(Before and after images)
####
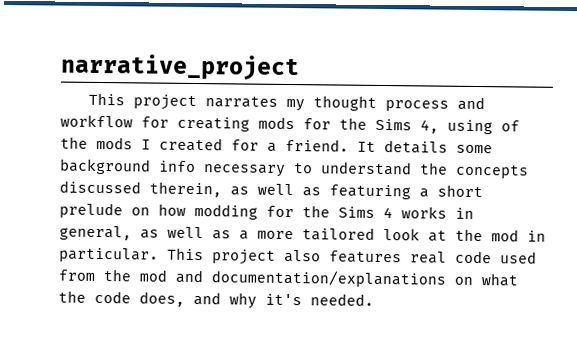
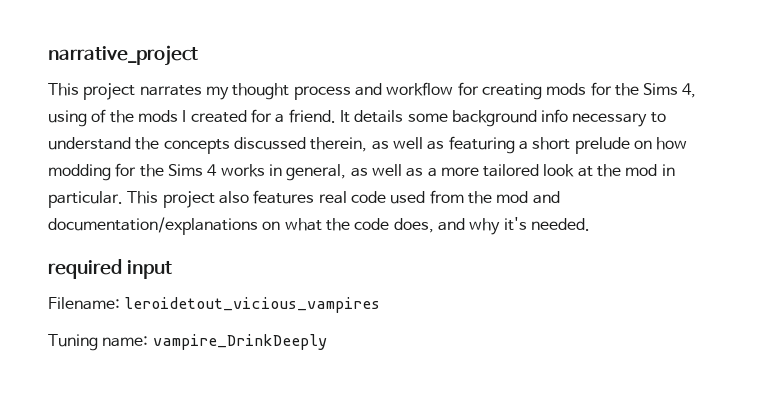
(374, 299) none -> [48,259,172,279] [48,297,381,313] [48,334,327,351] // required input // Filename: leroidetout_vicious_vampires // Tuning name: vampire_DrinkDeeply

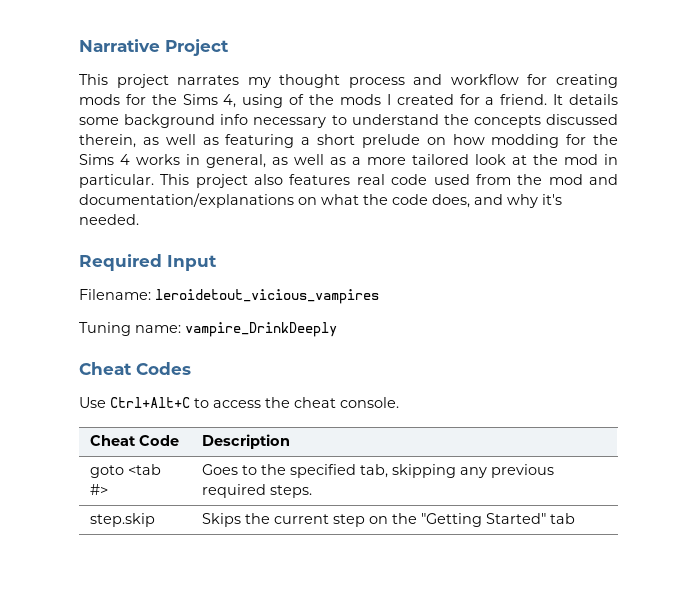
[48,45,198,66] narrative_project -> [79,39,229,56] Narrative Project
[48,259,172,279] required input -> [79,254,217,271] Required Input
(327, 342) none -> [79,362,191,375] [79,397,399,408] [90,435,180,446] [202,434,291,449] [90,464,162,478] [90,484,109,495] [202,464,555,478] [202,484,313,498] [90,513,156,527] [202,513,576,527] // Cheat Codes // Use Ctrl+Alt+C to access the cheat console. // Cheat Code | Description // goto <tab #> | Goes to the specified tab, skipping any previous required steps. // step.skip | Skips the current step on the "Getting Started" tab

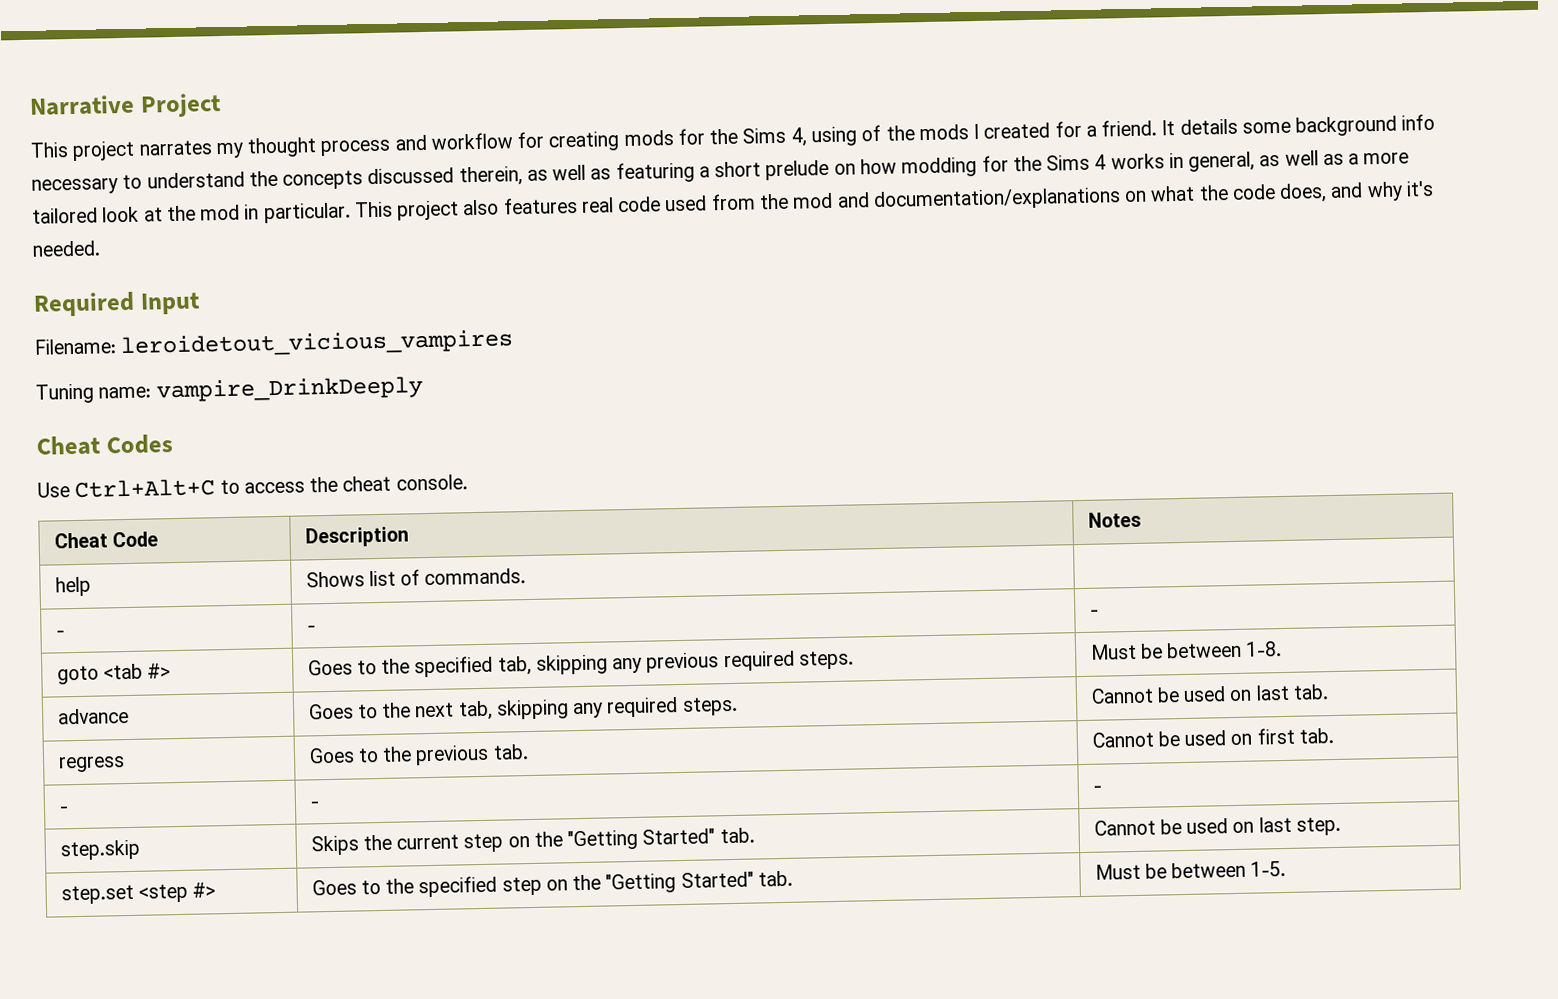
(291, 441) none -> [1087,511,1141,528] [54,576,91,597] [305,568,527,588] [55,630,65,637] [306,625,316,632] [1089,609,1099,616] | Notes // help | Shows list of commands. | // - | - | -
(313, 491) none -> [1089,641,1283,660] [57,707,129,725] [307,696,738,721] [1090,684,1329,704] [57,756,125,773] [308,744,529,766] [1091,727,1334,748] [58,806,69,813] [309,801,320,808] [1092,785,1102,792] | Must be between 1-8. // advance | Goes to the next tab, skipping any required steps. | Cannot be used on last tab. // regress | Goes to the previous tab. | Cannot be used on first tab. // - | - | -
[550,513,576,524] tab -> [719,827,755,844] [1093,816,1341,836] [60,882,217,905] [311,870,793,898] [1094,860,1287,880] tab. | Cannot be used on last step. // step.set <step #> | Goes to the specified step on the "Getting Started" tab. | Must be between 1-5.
####
Instructions for the task:
Scan the records for the word "input". Copy each line where it turns up.

Response box:
(374, 299) none -> [48,259,172,279] [48,297,381,313] [48,334,327,351] // required input // Filename: leroidetout_vicious_vampires // Tuning name: vampire_DrinkDeeply
[48,259,172,279] required input -> [79,254,217,271] Required Input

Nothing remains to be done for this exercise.